■ **TO DO**:
Extract every line below, verbatim.

(Recorded data)
┌──

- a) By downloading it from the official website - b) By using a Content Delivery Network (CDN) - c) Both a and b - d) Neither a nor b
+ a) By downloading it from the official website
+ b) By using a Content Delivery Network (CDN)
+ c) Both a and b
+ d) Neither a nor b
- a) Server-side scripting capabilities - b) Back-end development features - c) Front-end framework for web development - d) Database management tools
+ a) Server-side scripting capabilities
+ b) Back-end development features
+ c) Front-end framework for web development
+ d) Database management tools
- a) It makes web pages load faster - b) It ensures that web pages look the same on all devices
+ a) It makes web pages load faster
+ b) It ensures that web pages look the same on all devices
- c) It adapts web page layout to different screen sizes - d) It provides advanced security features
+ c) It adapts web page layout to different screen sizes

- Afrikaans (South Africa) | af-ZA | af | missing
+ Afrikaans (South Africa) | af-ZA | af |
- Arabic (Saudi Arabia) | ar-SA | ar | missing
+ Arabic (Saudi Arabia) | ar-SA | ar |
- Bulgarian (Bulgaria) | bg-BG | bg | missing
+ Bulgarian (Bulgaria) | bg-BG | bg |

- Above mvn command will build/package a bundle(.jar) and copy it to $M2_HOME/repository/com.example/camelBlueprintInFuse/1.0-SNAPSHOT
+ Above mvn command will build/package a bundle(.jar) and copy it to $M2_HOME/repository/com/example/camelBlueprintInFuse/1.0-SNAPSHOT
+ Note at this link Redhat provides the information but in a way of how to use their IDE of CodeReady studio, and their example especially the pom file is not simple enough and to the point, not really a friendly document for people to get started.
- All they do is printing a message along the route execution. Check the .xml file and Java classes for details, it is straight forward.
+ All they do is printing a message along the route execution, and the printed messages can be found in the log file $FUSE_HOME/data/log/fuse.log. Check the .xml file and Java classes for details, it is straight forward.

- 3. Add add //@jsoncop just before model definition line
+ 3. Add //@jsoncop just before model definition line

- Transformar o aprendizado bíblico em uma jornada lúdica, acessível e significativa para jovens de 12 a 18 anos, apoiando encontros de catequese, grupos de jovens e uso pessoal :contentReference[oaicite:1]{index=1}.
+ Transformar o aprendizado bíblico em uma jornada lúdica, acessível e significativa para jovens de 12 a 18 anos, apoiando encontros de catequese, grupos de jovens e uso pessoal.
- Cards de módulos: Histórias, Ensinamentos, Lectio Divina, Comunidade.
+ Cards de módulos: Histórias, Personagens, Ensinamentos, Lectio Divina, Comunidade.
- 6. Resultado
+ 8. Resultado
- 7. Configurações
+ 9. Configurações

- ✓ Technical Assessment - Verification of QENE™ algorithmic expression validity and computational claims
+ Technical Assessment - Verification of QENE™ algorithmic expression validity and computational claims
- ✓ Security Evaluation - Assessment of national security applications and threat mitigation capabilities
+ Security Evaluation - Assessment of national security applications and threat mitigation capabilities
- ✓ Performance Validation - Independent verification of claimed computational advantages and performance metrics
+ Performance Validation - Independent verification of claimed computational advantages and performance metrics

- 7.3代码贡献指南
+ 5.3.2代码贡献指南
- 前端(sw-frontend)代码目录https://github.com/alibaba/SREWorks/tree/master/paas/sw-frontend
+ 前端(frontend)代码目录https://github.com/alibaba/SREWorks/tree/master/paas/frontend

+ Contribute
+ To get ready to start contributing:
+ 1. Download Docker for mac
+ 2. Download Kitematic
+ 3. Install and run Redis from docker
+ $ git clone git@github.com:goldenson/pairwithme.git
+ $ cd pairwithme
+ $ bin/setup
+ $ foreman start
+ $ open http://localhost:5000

└──

■ **SOLUTION FOR THIS PROBLEM**:
- a) By downloading it from the official website - b) By using a Content Delivery Network (CDN) - c) Both a and b - d) Neither a nor b
+ a) By downloading it from the official website
+ b) By using a Content Delivery Network (CDN)
+ c) Both a and b
+ d) Neither a nor b
- a) Server-side scripting capabilities - b) Back-end development features - c) Front-end framework for web development - d) Database management tools
+ a) Server-side scripting capabilities
+ b) Back-end development features
+ c) Front-end framework for web development
+ d) Database management tools
- a) It makes web pages load faster - b) It ensures that web pages look the same on all devices
+ a) It makes web pages load faster
+ b) It ensures that web pages look the same on all devices
- c) It adapts web page layout to different screen sizes - d) It provides advanced security features
+ c) It adapts web page layout to different screen sizes

- Afrikaans (South Africa) | af-ZA | af | missing
+ Afrikaans (South Africa) | af-ZA | af |
- Arabic (Saudi Arabia) | ar-SA | ar | missing
+ Arabic (Saudi Arabia) | ar-SA | ar |
- Bulgarian (Bulgaria) | bg-BG | bg | missing
+ Bulgarian (Bulgaria) | bg-BG | bg |

- Above mvn command will build/package a bundle(.jar) and copy it to $M2_HOME/repository/com.example/camelBlueprintInFuse/1.0-SNAPSHOT
+ Above mvn command will build/package a bundle(.jar) and copy it to $M2_HOME/repository/com/example/camelBlueprintInFuse/1.0-SNAPSHOT
+ Note at this link Redhat provides the information but in a way of how to use their IDE of CodeReady studio, and their example especially the pom file is not simple enough and to the point, not really a friendly document for people to get started.
- All they do is printing a message along the route execution. Check the .xml file and Java classes for details, it is straight forward.
+ All they do is printing a message along the route execution, and the printed messages can be found in the log file $FUSE_HOME/data/log/fuse.log. Check the .xml file and Java classes for details, it is straight forward.

- 3. Add add //@jsoncop just before model definition line
+ 3. Add //@jsoncop just before model definition line

- Transformar o aprendizado bíblico em uma jornada lúdica, acessível e significativa para jovens de 12 a 18 anos, apoiando encontros de catequese, grupos de jovens e uso pessoal :contentReference[oaicite:1]{index=1}.
+ Transformar o aprendizado bíblico em uma jornada lúdica, acessível e significativa para jovens de 12 a 18 anos, apoiando encontros de catequese, grupos de jovens e uso pessoal.
- Cards de módulos: Histórias, Ensinamentos, Lectio Divina, Comunidade.
+ Cards de módulos: Histórias, Personagens, Ensinamentos, Lectio Divina, Comunidade.
- 6. Resultado
+ 8. Resultado
- 7. Configurações
+ 9. Configurações

- ✓ Technical Assessment - Verification of QENE™ algorithmic expression validity and computational claims
+ Technical Assessment - Verification of QENE™ algorithmic expression validity and computational claims
- ✓ Security Evaluation - Assessment of national security applications and threat mitigation capabilities
+ Security Evaluation - Assessment of national security applications and threat mitigation capabilities
- ✓ Performance Validation - Independent verification of claimed computational advantages and performance metrics
+ Performance Validation - Independent verification of claimed computational advantages and performance metrics

- 7.3代码贡献指南
+ 5.3.2代码贡献指南
- 前端(sw-frontend)代码目录https://github.com/alibaba/SREWorks/tree/master/paas/sw-frontend
+ 前端(frontend)代码目录https://github.com/alibaba/SREWorks/tree/master/paas/frontend

+ Contribute
+ To get ready to start contributing:
+ 1. Download Docker for mac
+ 2. Download Kitematic
+ 3. Install and run Redis from docker
+ $ git clone git@github.com:goldenson/pairwithme.git
+ $ cd pairwithme
+ $ bin/setup
+ $ foreman start
+ $ open http://localhost:5000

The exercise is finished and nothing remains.